In simpler terms, if someone is defending themselves or their property, the law allows them to use a reasonable amount of force to prevent harm. If, in the process, someone gets hurt, it’s generally not considered a legal offense. However, it’s important that the force used is not too much; it has to be just enough to protect oneself or one’s belongings.

For instance, there was a case where someone set up spring guns on their property without warning. The court ruled that this was excessive force, and the person was held responsible for the injury caused to someone who had trespassed on their property, even though they were technically defending it.
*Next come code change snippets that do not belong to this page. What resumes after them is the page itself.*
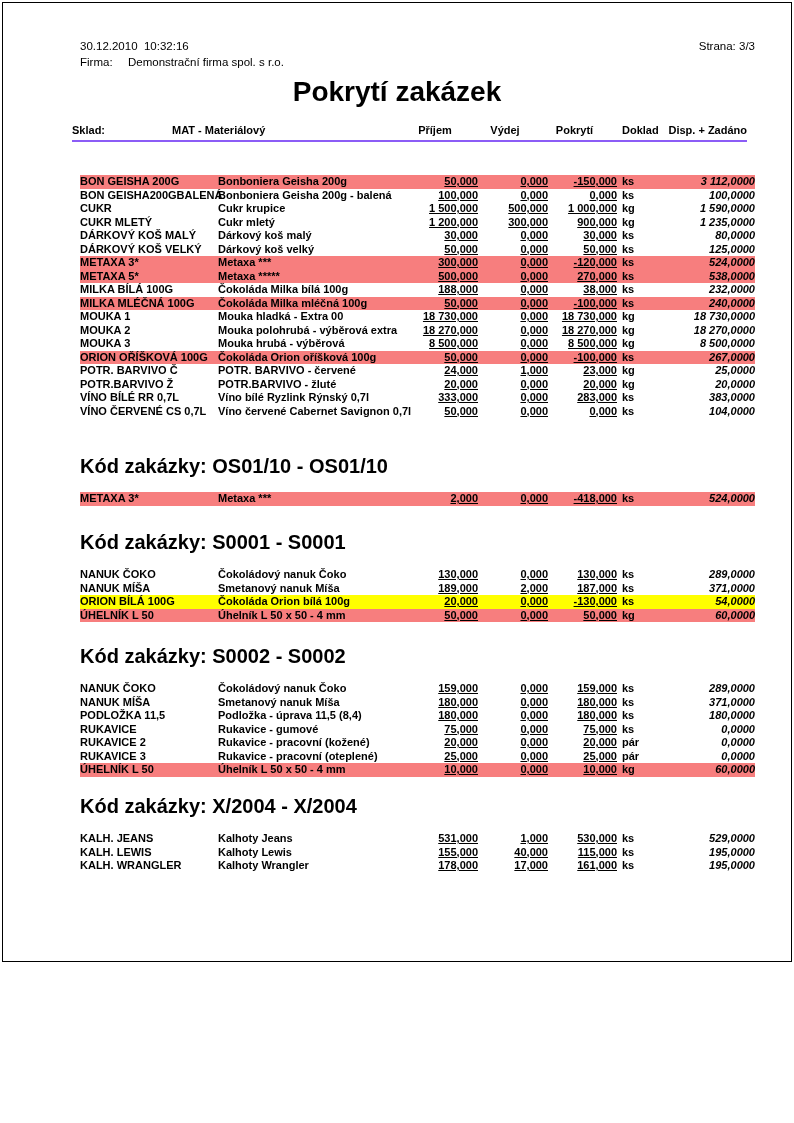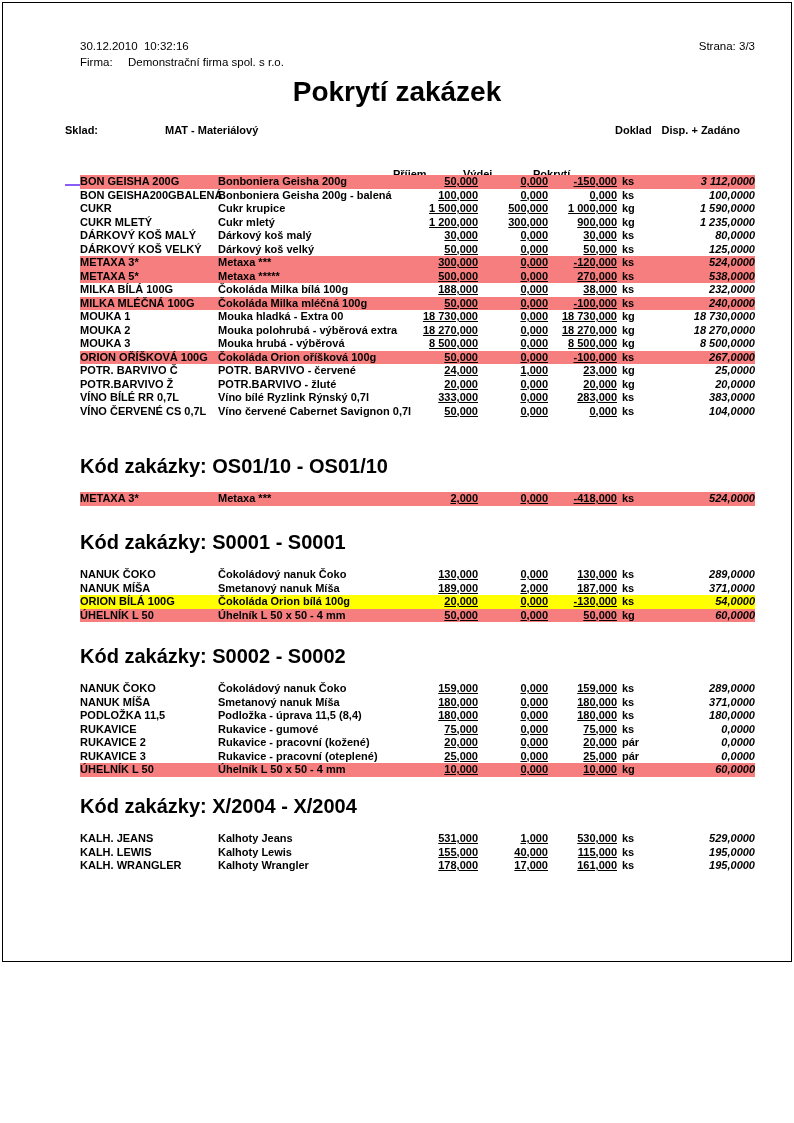--- a/index.html
+++ b/index.html
@@ -30,7 +30,7 @@
   }
   
   .col-header {
-    position: absolute; top: 124px; left: 65px; width: 675px;
+    position: absolute; top: 124px; left: 72px; width: 675px;
     display: grid;
     grid-template-columns: 100px 228px 70px 70px 69px 38px 100px;
     font-size: 11px; font-weight: bold; white-space: nowrap;

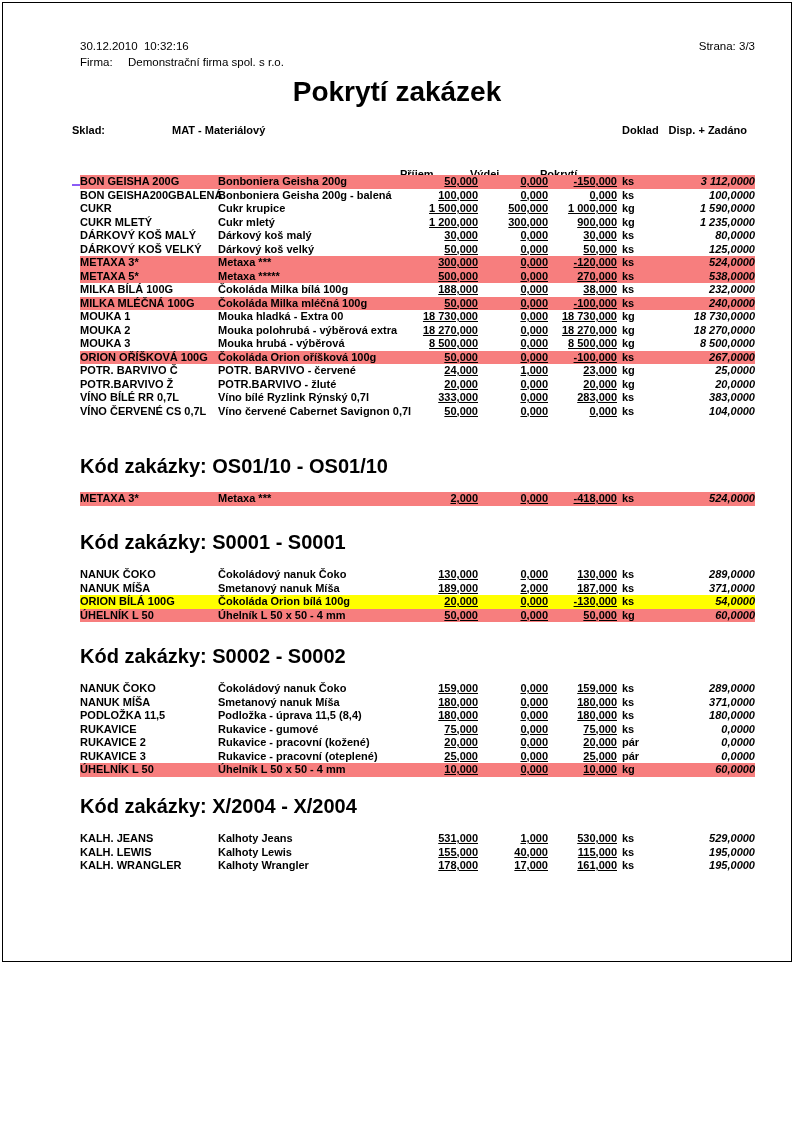--- a/index.html
+++ b/index.html
@@ -37,7 +37,7 @@
     padding-bottom: 4px;
     border-bottom: 2px solid #8b5cf6;
   }
-  .col-header .num { text-align: left; margin-top: 44px; }
+  .col-header .num { text-align: center; }
   .col-header .unit-h { padding-left: 13px; }
   .col-header .disp-h { text-align: right; }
In most situations, making a mistake isn’t considered a valid excuse in legal matters, especially when it comes to tort actions. So, if you end up accidentally hurting someone because you thought they were trespassing on your property, that wouldn’t typically be a defensible action.

However, there are some scenarios where a mistake could be seen as a valid defense. Take the example of malicious prosecution. To be held accountable, it’s necessary to show that the person acted with malice and without a reasonable cause. If the prosecution happened only because of an honest mistake, it might not be legally actionable. Additionally, if someone genuinely believes in the truth of a statement, that belief can serve as a defense in a deceit case.


If someone does something that causes harm, but it’s done to prevent even more serious harm, we might consider it excusable. Take, for instance, a ship accidentally running over a small boat and injuring two people to avoid colliding with another ship, potentially harming hundreds of people.

In a similar vein, in the case of Leigh vs. Gladstone in 1909, force-feeding a hunger-striking prisoner to save her life was seen as a reasonable defense against a charge of battery. The idea is that sometimes tough decisions are made to prevent greater harm, and in those situations, the actions are more understandable and justifiable.

Statutory Authority

Imagine a scenario where a normally troublesome action becomes totally okay if it’s given the green light by the law. So, let’s say someone did something that would usually be considered a problem, but because the government said it was okay, they’re off the hook for any blame. Picture this: there’s a company running a train near your land, and a fire breaks out in your woods because of sparks from their engine.

Now, ordinarily, you might think they’re at fault, right? But, surprise! Since the government said it’s cool for them to run the train, and they’ve been doing it responsibly, turns out they’re not on the hook for any damage caused by the fire. It’s like a get-out-of-jail-free card provided by the law!